I believe we should tip people such as taxi drivers, waiters,waitresses and other very low paid workers, because we know they dont make much. Most of the time,even if they do an extraordinarily good job , their employer more than likely will not compensate them in return. Most of these workers are doing something part time during hours when they probably would rather be spending it with their family or friends. We are talking about workers who have no benefits either. I think lyft and uber drivers should get tips if you do a good job in getting the customer to where they need to get to fast but safely.


----------



## Just Some Guy (Jun 10, 2014)

Orlando_Driver said:


> I have leather air condition seats, so my ass stays nice and cold


Same here... I guess some people are still living in the 20th century... bunch of barbarians... I bet they don't even have satellite radio.


----------



## Oscar Levant (Aug 15, 2014)

fuber said:


> Just want to know if you tip those guys. You, for instance, don't even lift your ass from the stinky seat for your customer.

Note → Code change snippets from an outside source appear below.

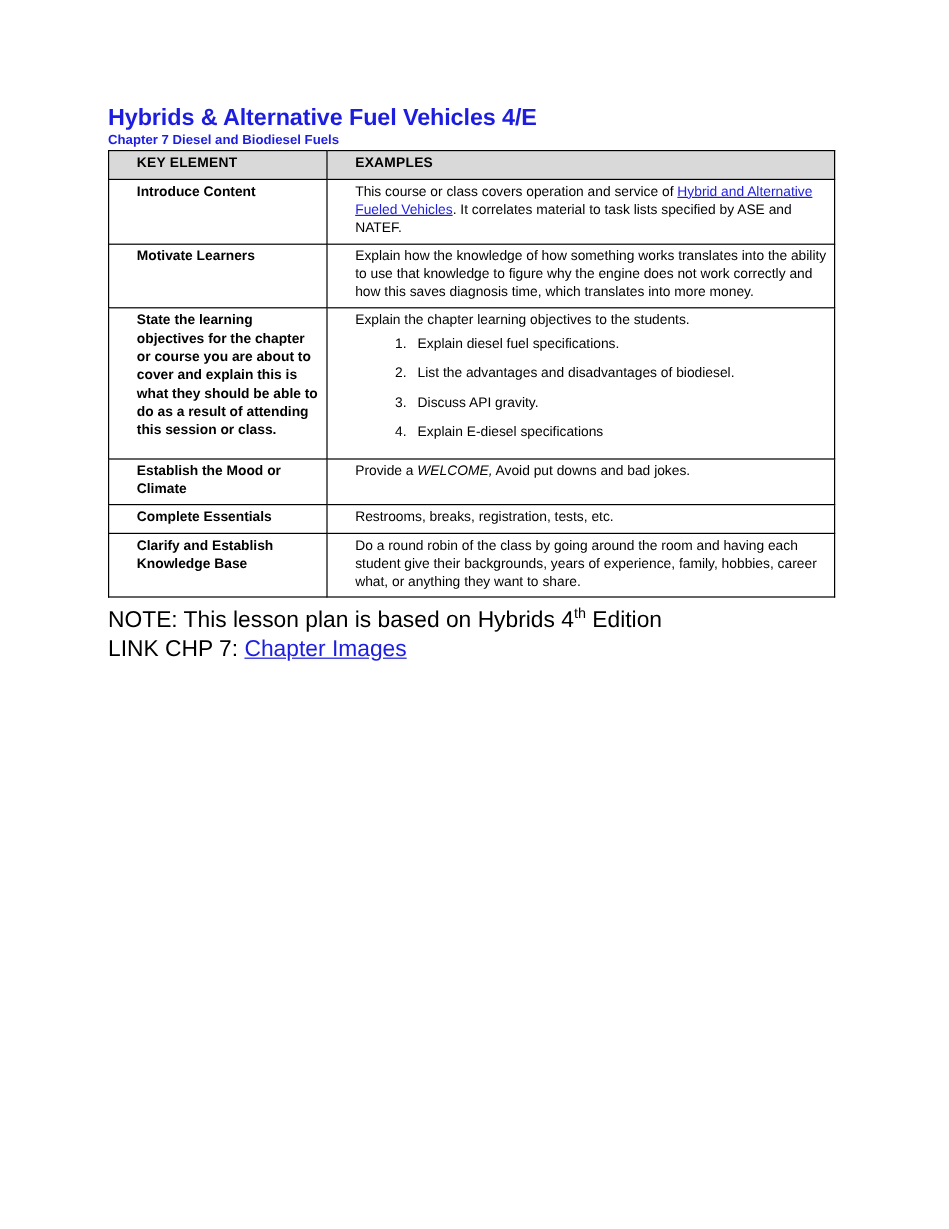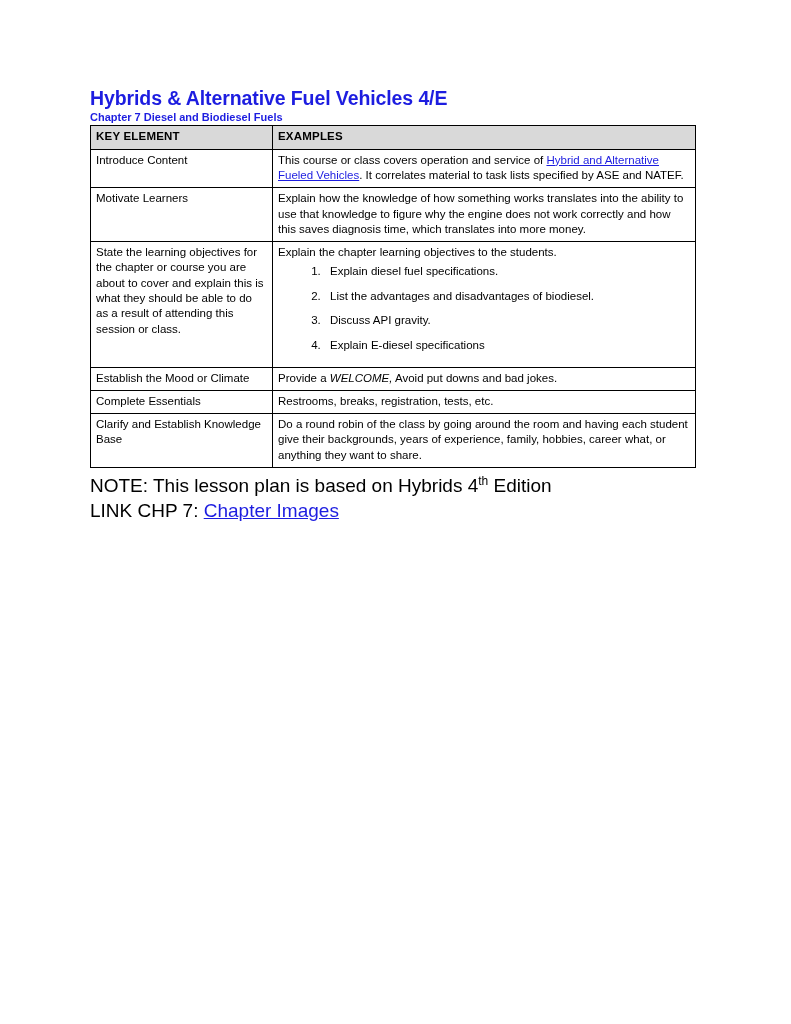"KEY ELEMENT" table.lesson-table td, table.lesson-table th { padding: 3px 5px 4px 5px -> 3px 5px 4px 23px }
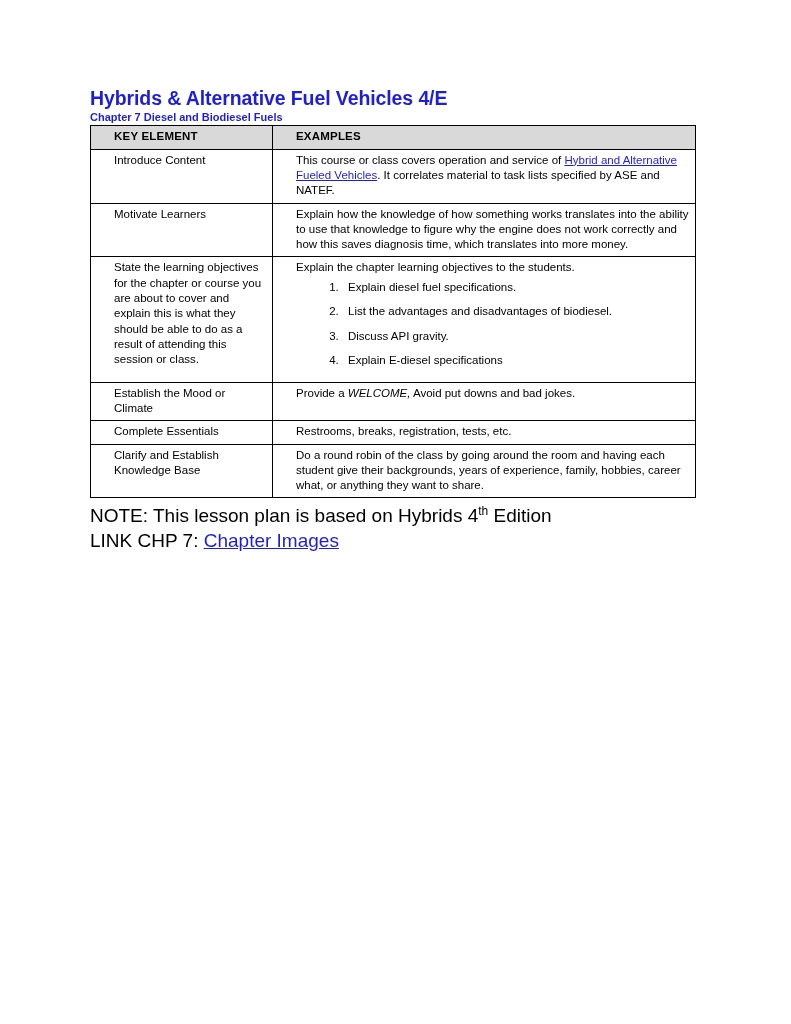"Introduce Content" td.key { font-weight: normal -> bold }
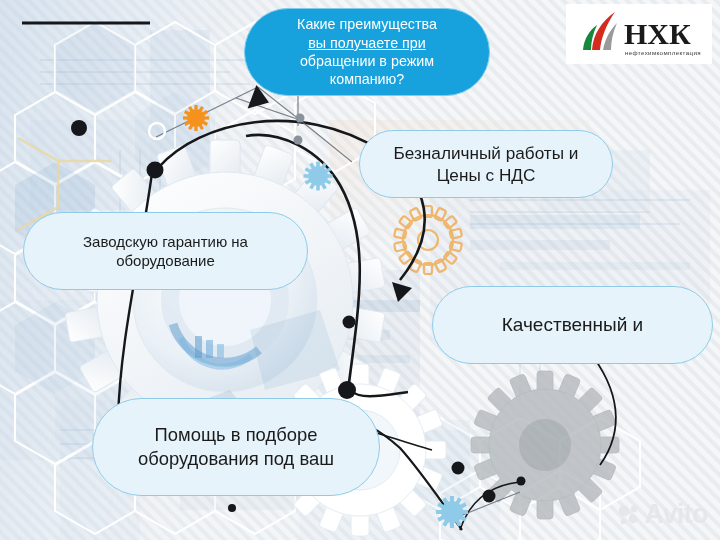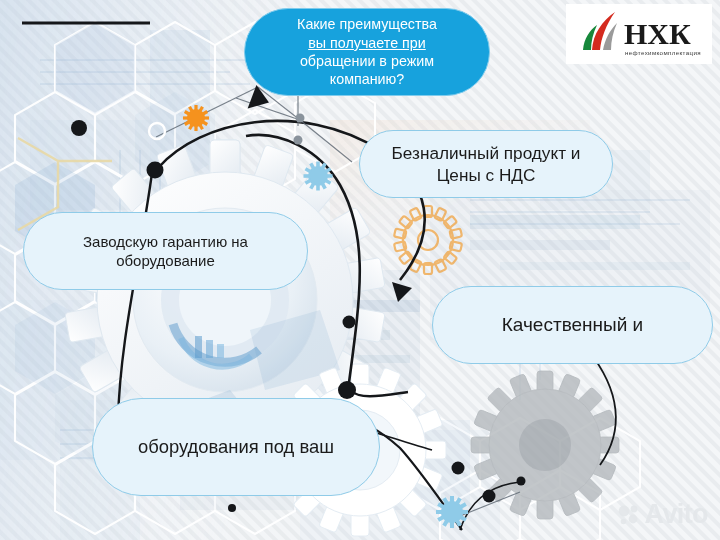"Безналичный продукт и" span { text: продукт -> работы }
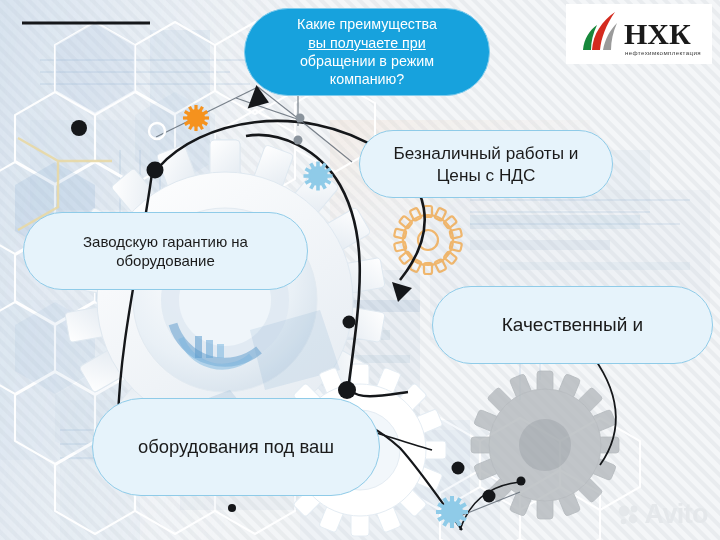"Помощь в подборе" span { html: none -> <span>Помощь в подборе</span> }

They get paid a livable wage. Uber drivers, like waiters, etc., do not.


----------



## Seaghost (Aug 26, 2014)

Oscar Levant said:


> They get paid a livable wage. Uber drivers, like waiters, etc., do not.


Best direct answer on this thread, kudos.

When making comparisons it is important not to compare apples to oranges, in this case comparing us to UPS or Fedex. The only equal comparison for us is taxi/limo drivers, that's it, no one else. This is because unlike many others in the service industry we are a contractor much like most cab drivers. And on top of that we supply our own equipment (car) for the job which most also do not. Critical thinking is rapidly becoming a lost art in the world.


----------



## RS King (Aug 18, 2014)

fuber said:


> Just want to know if you tip those guys. You, for instance, don't even lift your ass from the stinky seat for your customer.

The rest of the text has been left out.